Stowing the camera, I got on the bike and headed east towards the looming mountains. I rolled into Mariposa at 7:00 am. Mariposa is a homey little mountain village. It reminded me a great deal of the mountain towns nestled in the Colorado Rockies. There were little shops with balconies hanging over the sidewalks along a main street. People were beginning to open their shops and put items for sale out on the walks.
I had stowed my gloves in the bottom of my duffle which was cinched down so tightly that I opted to buy gloves instead of spend 30 minutes rooting through all my stuff. I stopped at a little hardware shop in downtown. The man in the store was still opening up and the people who ran the registers were not in yet, but I had cash, so he sold me some leather work gloves.
I had not taken any caffeine in more than 24 hours because of the fear of dehydration in the desert. As a result, I had a splendid headache. I went to a CVS, but they didn’t open for another 30 minutes… thinking I could get some aspirin later; I got on the bike and rode on.
140 was an awesome road. It was hilly and snaked its way along the edges of the mountains. At one point you could see cars winding down to the valley floor maybe 5 miles away. As I rode along, the cars became bunched up. At one point there was a rock slide which covered the road to Yosemite. There is an old railroad grade on the other side of the stream, which flows out of Yosemite Park.
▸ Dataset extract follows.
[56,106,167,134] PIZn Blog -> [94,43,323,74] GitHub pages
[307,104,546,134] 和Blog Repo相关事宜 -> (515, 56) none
Engineers had built a single lane bridge to cross the stream. A temporary one way road utilized the railroad grade, then another temporary bridge which crossed back after the slide. We had to wait about 10 to 15 minutes for a traffic light to change to allow us to cross. I turned off the ignition on the bike while people got out of their cars and a small community developed. The man behind me was going into the park to climb and the couple in front was French and were touring the park for 2 weeks.
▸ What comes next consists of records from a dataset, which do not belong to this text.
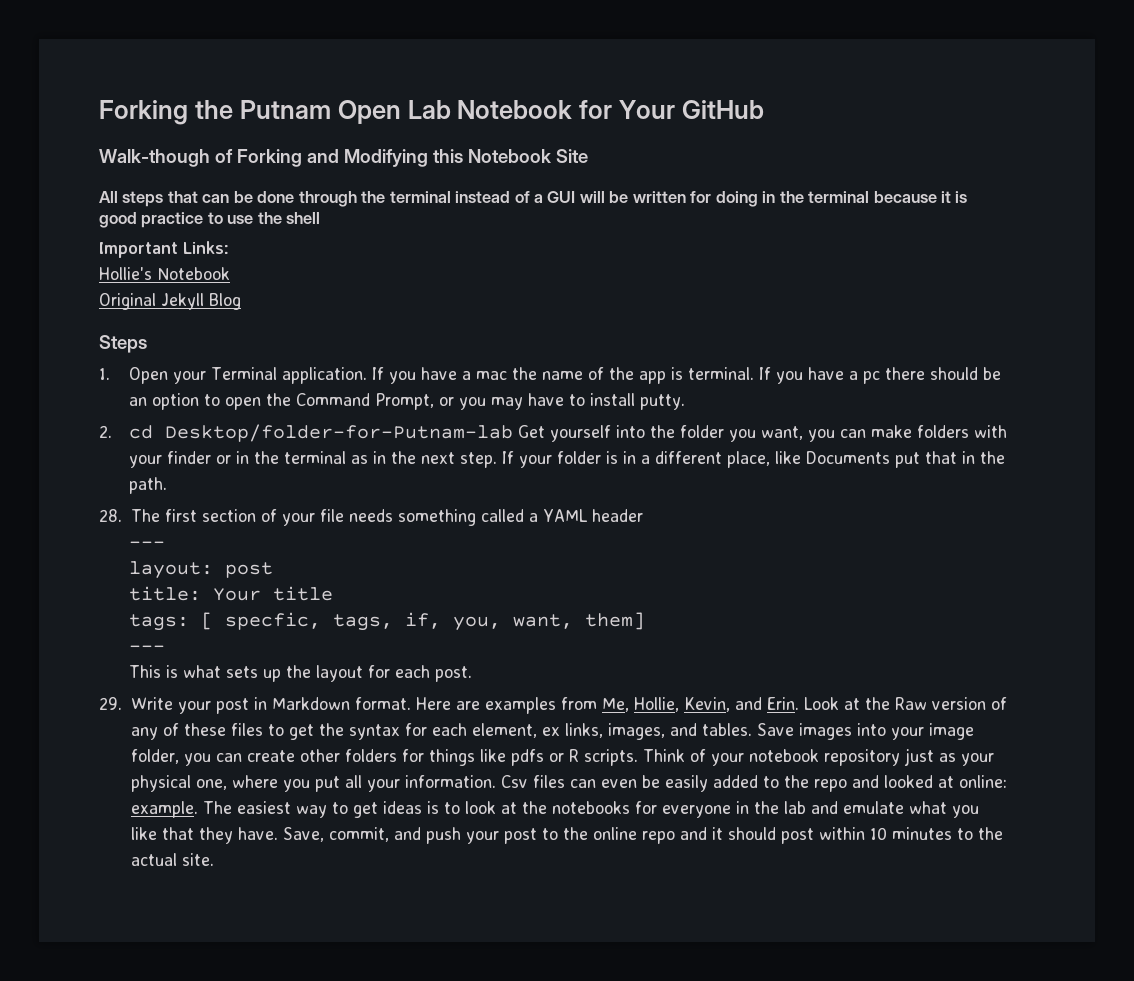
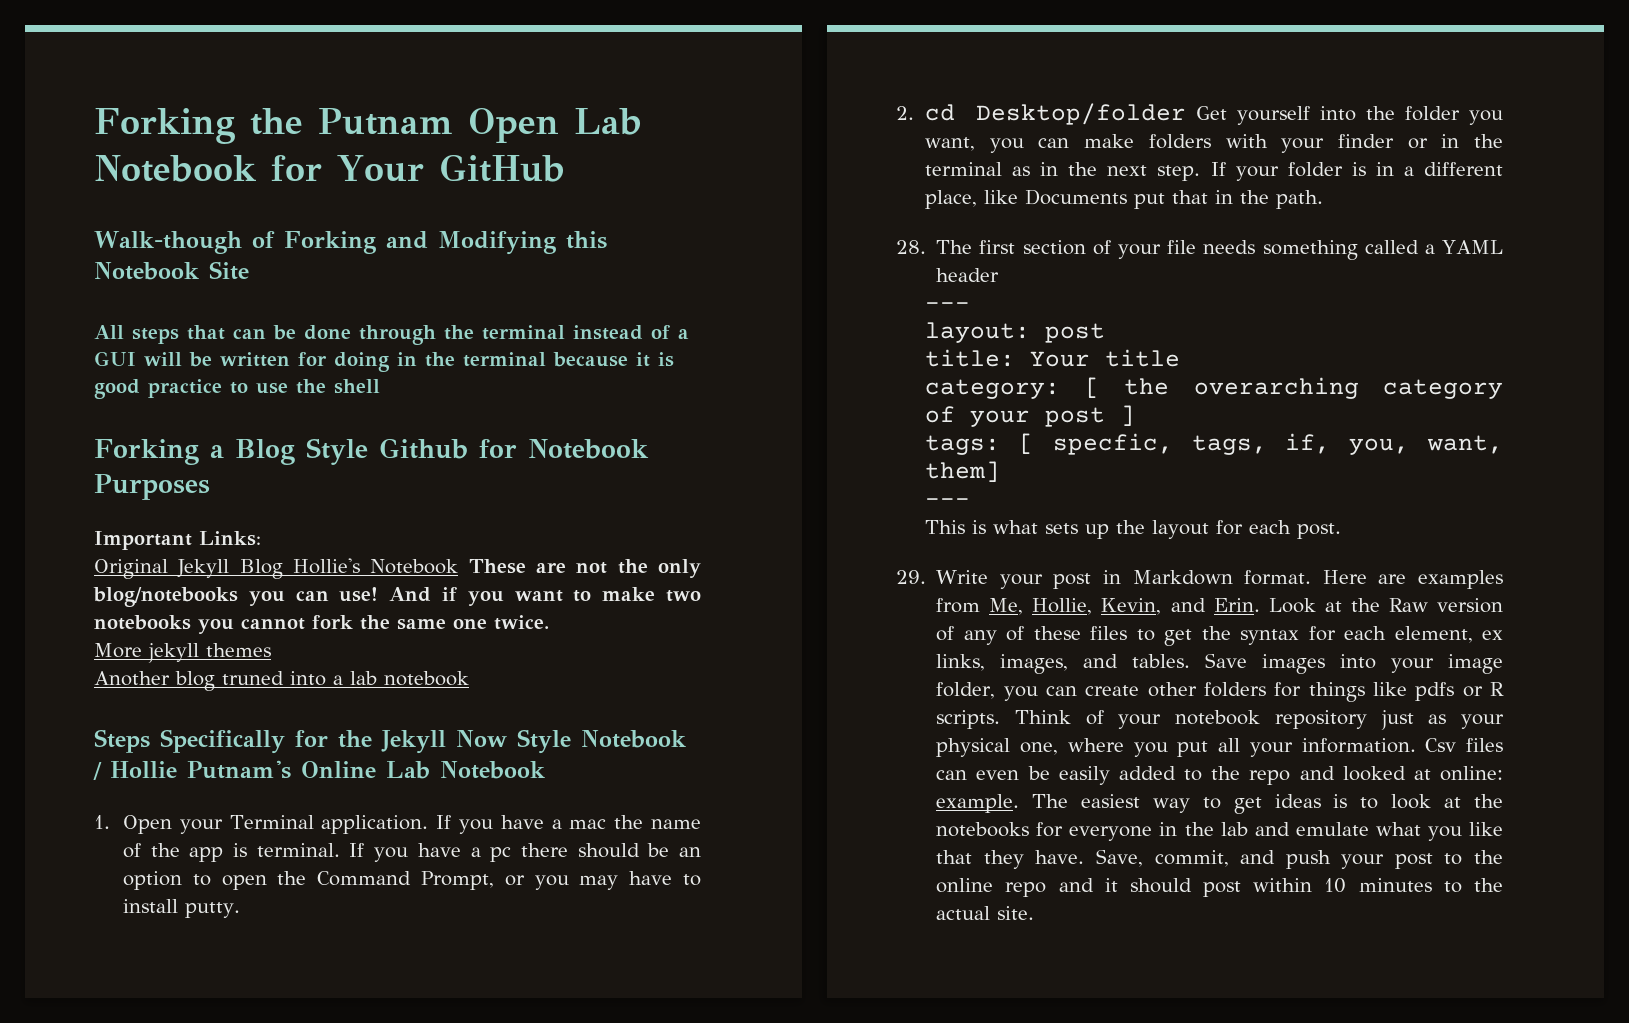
(321, 218) none -> [94,438,649,465] [94,474,210,500] // Forking a Blog Style Github for Notebook Purposes
[99,267,230,280] // Hollie's Notebook -> (261, 538) none
[99,335,147,353] // Steps -> [293,558,701,578] [93,587,701,607] [94,615,549,634] [94,643,271,663] [94,671,469,691] [94,729,686,754] [93,760,545,780] Hollie's Notebook These are not the only blog/notebooks you can use! And if you want to make two notebooks you cannot fork the same one twice. // More jekyll themes // Another blog truned into a lab notebook // Steps Specifically for the Jekyll Now Style Notebook / Hollie Putnam's Online Lab Notebook
[164,424,513,442] Desktop/folder-for-Putnam-lab -> [976,103,1187,125] Desktop/folder
(333, 593) none -> [925,377,1503,399] [925,405,1136,427] // category: [ the overarching category of your post ]

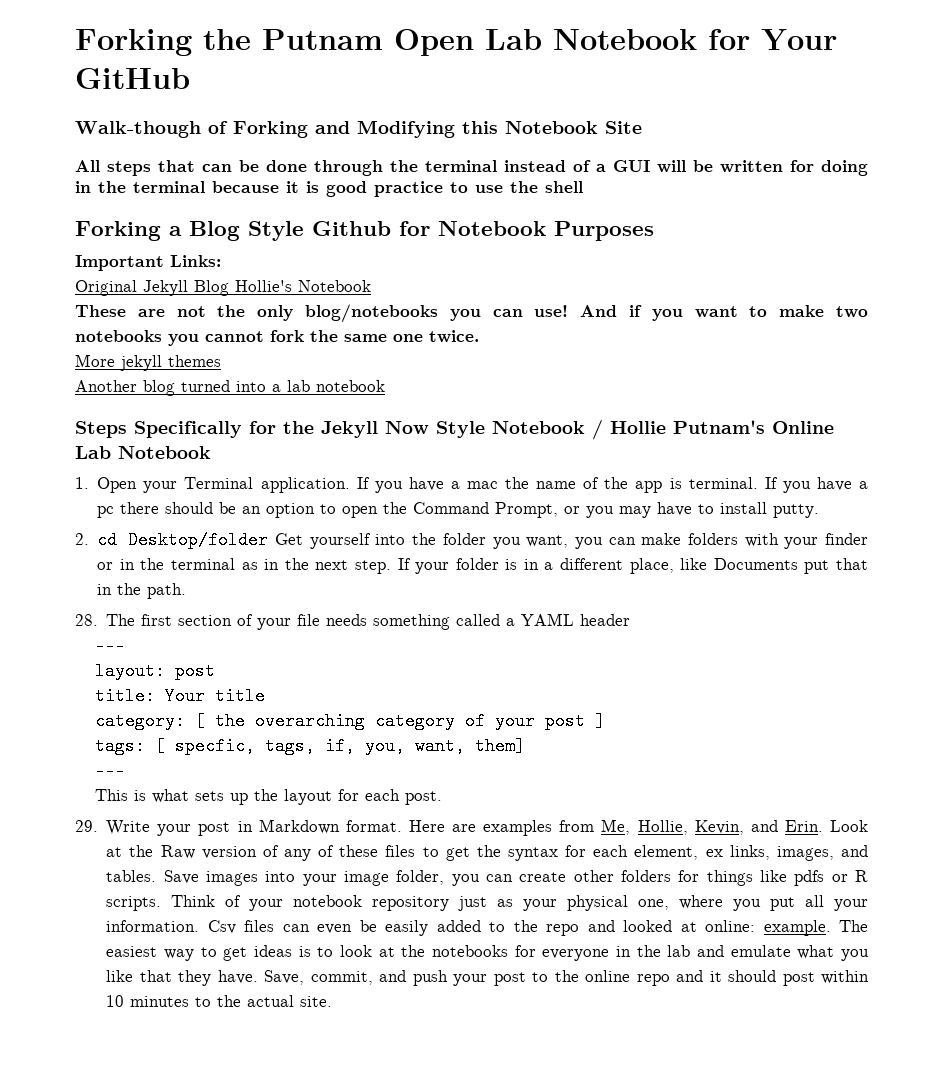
(459, 566) none -> (371, 286) //
[222,671,284,685] truned -> [181,380,230,392] turned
There were some young men who stayed pretty close to their car and were playing hip hop pretty loud. The sound of the heavy bass and the angry tone of the rapper seemed out of touch with the surroundings. They stayed to themselves and didn’t mix very well.
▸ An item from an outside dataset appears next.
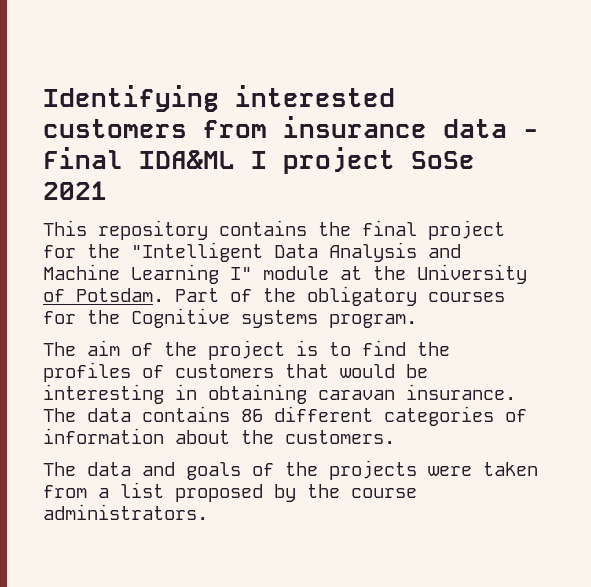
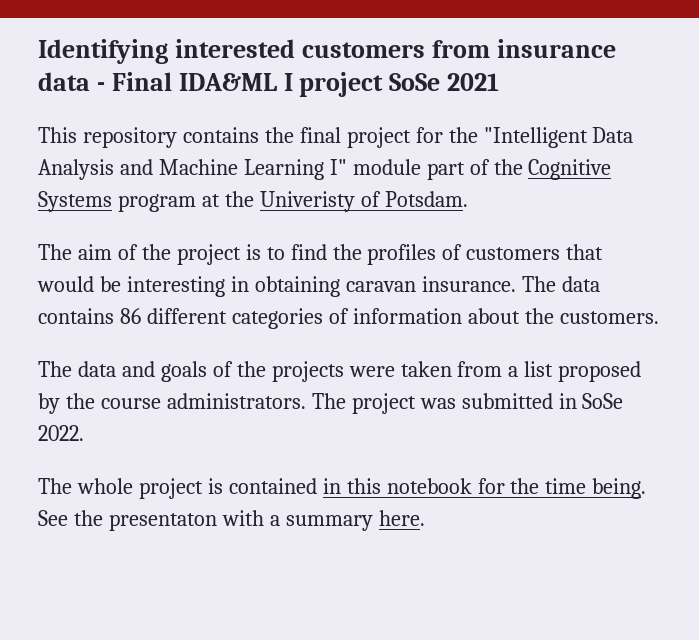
(329, 273) none -> [426,159,612,180] [38,191,196,212] part of the Cognitive Systems program
[417,264,527,284] University -> [259,191,355,212] Univeristy
[175,286,505,306] [43,308,417,328] Part of the obligatory courses for the Cognitive systems program. -> (468, 199) none
(208, 512) none -> [311,393,624,414] [38,425,84,441] [38,478,647,499] [38,510,425,531] The project was submitted in SoSe 2022. // The whole project is contained in this notebook for the time being. See the presentaton with a summary here.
The light cleared and we got back to our rides and headed on.
As I rode along the railroad grade, I looked over at the rock slide. I am very familiar with earth moving work and I was impressed with the slide. It was probably 300 yards of buried road with the top of the slide being at least 300 feet above the road surface. The slide was all loose rock, so shoveling out from the bottom would bring a new slide down on the operator. The finality of nature is undeniable… the road was closed.
Finally, I was waiting in the line at the gate for Yosemite National Park. It felt surreal to actually be there, but anti-climatic to just buy a ticket and go in. The road slanted slightly down to the ranger hut, so I turned off the bike and let her roll to the gate and fired her up after I had a ticket in hand.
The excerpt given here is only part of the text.